> **Required work**:
Go through the data below and return each line where the string "tabbar" occurs.

Input: Begin

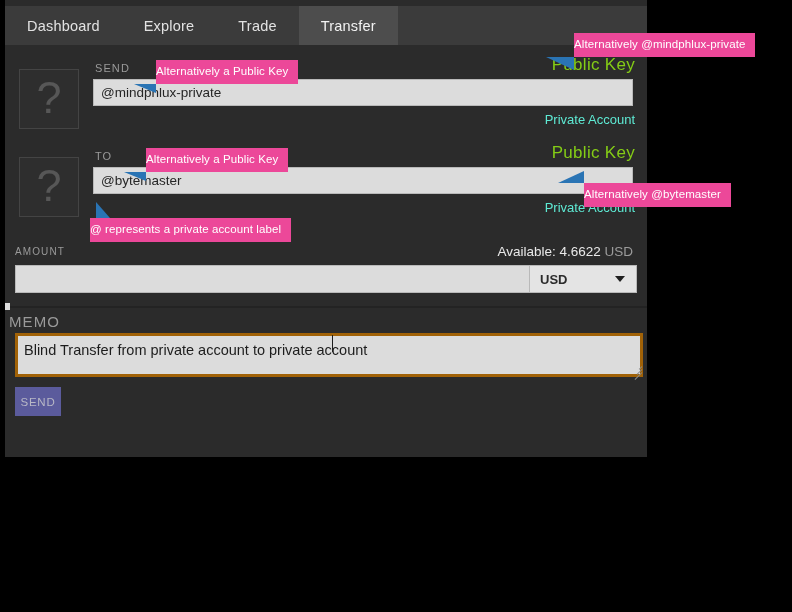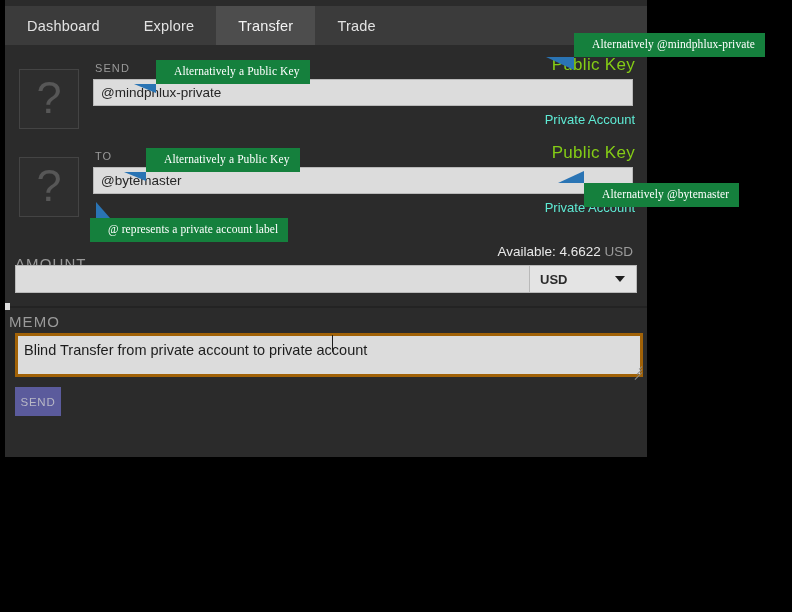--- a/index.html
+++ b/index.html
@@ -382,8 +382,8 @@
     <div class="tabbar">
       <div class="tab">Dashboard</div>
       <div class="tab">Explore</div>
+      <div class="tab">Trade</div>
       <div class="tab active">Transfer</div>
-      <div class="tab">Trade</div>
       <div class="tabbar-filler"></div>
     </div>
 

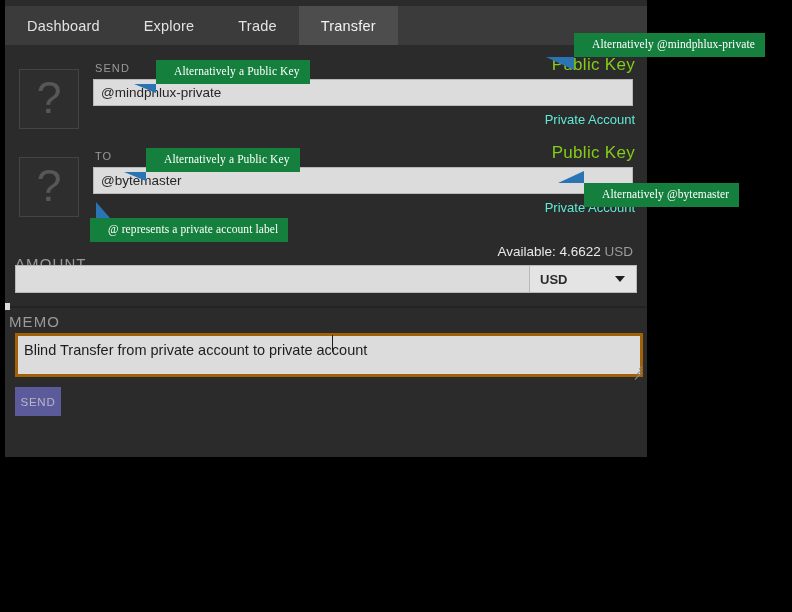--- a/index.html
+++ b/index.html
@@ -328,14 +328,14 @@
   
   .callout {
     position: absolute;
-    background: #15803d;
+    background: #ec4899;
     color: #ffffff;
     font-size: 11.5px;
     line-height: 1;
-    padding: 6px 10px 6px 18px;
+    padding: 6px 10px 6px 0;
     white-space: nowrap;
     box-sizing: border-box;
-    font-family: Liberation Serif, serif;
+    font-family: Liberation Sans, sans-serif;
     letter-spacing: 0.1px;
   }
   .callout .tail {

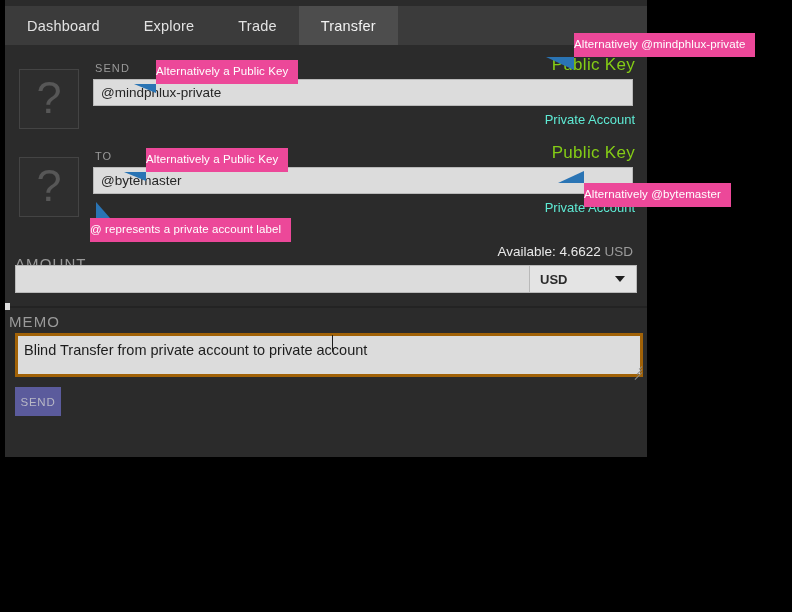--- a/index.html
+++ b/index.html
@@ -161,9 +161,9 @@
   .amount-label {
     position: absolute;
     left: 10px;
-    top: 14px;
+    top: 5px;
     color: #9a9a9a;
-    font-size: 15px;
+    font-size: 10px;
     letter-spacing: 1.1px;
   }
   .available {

Input: End
Input: Begin

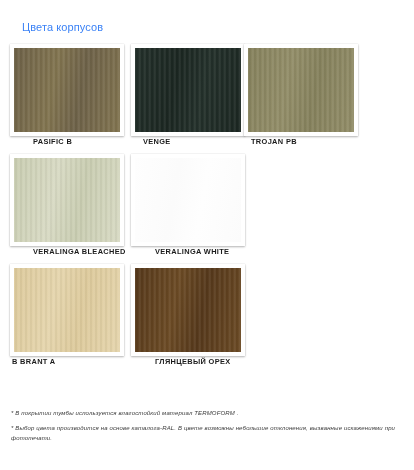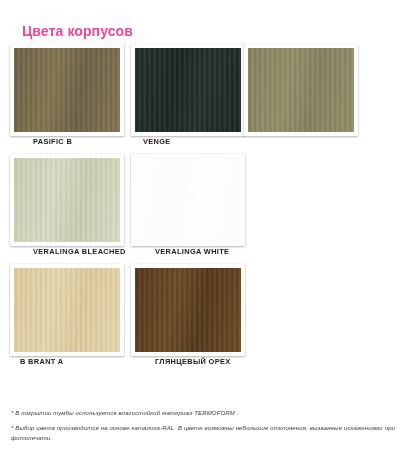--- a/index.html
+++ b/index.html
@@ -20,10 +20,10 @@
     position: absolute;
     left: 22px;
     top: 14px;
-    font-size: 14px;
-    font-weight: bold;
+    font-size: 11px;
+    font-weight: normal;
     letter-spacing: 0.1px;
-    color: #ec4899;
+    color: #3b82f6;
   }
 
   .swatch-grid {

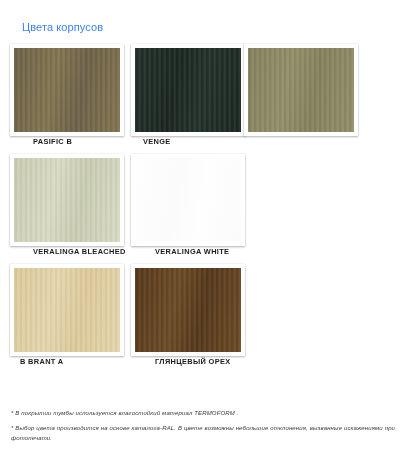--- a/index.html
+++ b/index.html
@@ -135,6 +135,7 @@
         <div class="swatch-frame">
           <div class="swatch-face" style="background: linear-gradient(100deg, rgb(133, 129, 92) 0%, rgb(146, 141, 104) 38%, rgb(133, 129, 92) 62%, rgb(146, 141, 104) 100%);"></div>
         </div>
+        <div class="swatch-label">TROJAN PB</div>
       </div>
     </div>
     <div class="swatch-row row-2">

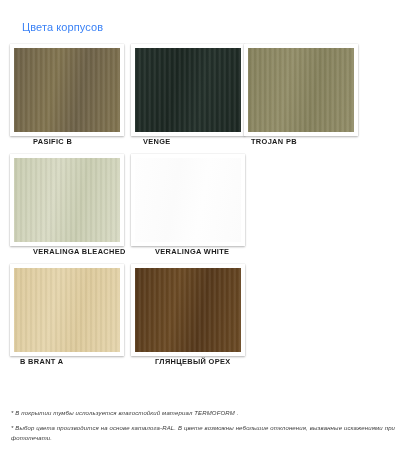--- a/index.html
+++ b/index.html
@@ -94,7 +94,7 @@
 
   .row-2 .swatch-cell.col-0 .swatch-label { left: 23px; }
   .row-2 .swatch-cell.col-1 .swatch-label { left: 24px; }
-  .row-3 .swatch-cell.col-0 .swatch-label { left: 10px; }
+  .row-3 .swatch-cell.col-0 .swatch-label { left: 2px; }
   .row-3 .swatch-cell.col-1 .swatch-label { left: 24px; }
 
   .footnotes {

Input: End

> **Finished exercise**:
     <div class="tabbar">
       <div class="tabbar-filler"></div>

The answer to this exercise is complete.